Look in the data below for the line that contains "- / # apk update && apg add stress-ng". Copy that line and the remaining lines exactly.

============

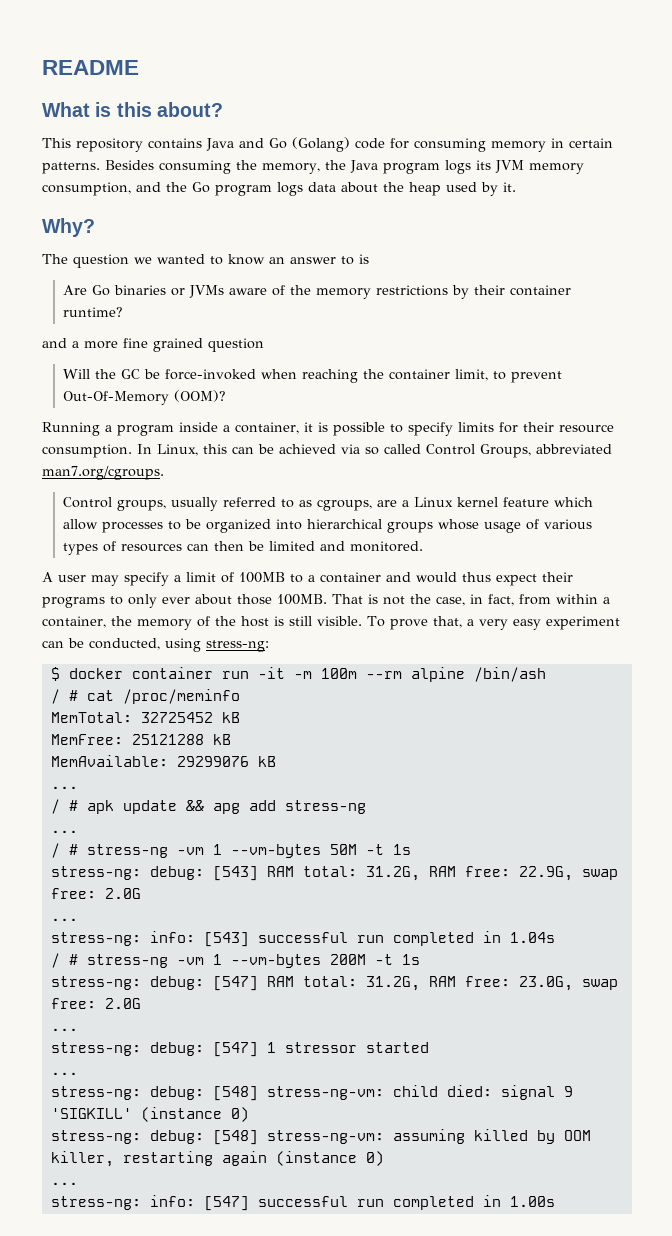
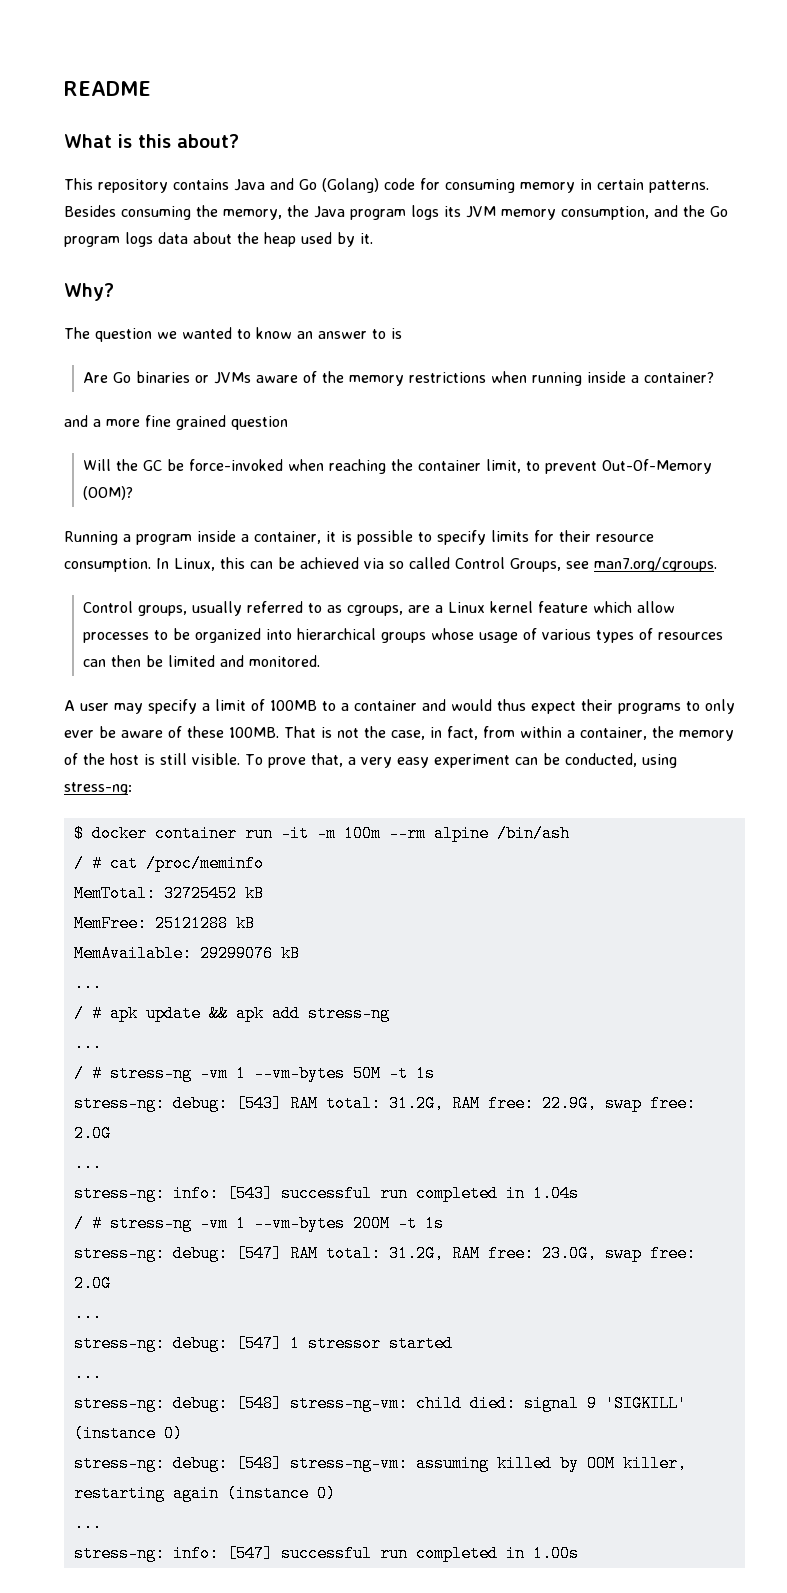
- Are Go binaries or JVMs aware of the memory restrictions by their container runtime?
+ Are Go binaries or JVMs aware of the memory restrictions when running inside a container?
- In Linux, this can be achieved via so called Control Groups, abbreviated man7.org/cgroups.
+ In Linux, this can be achieved via so called Control Groups, see man7.org/cgroups.
- A user may specify a limit of 100MB to a container and would thus expect their programs to only ever about those 100MB.
+ A user may specify a limit of 100MB to a container and would thus expect their programs to only ever be aware of these 100MB.
- / # apk update && apg add stress-ng
+ / # apk update && apk add stress-ng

============

Expected answer —
- / # apk update && apg add stress-ng
+ / # apk update && apk add stress-ng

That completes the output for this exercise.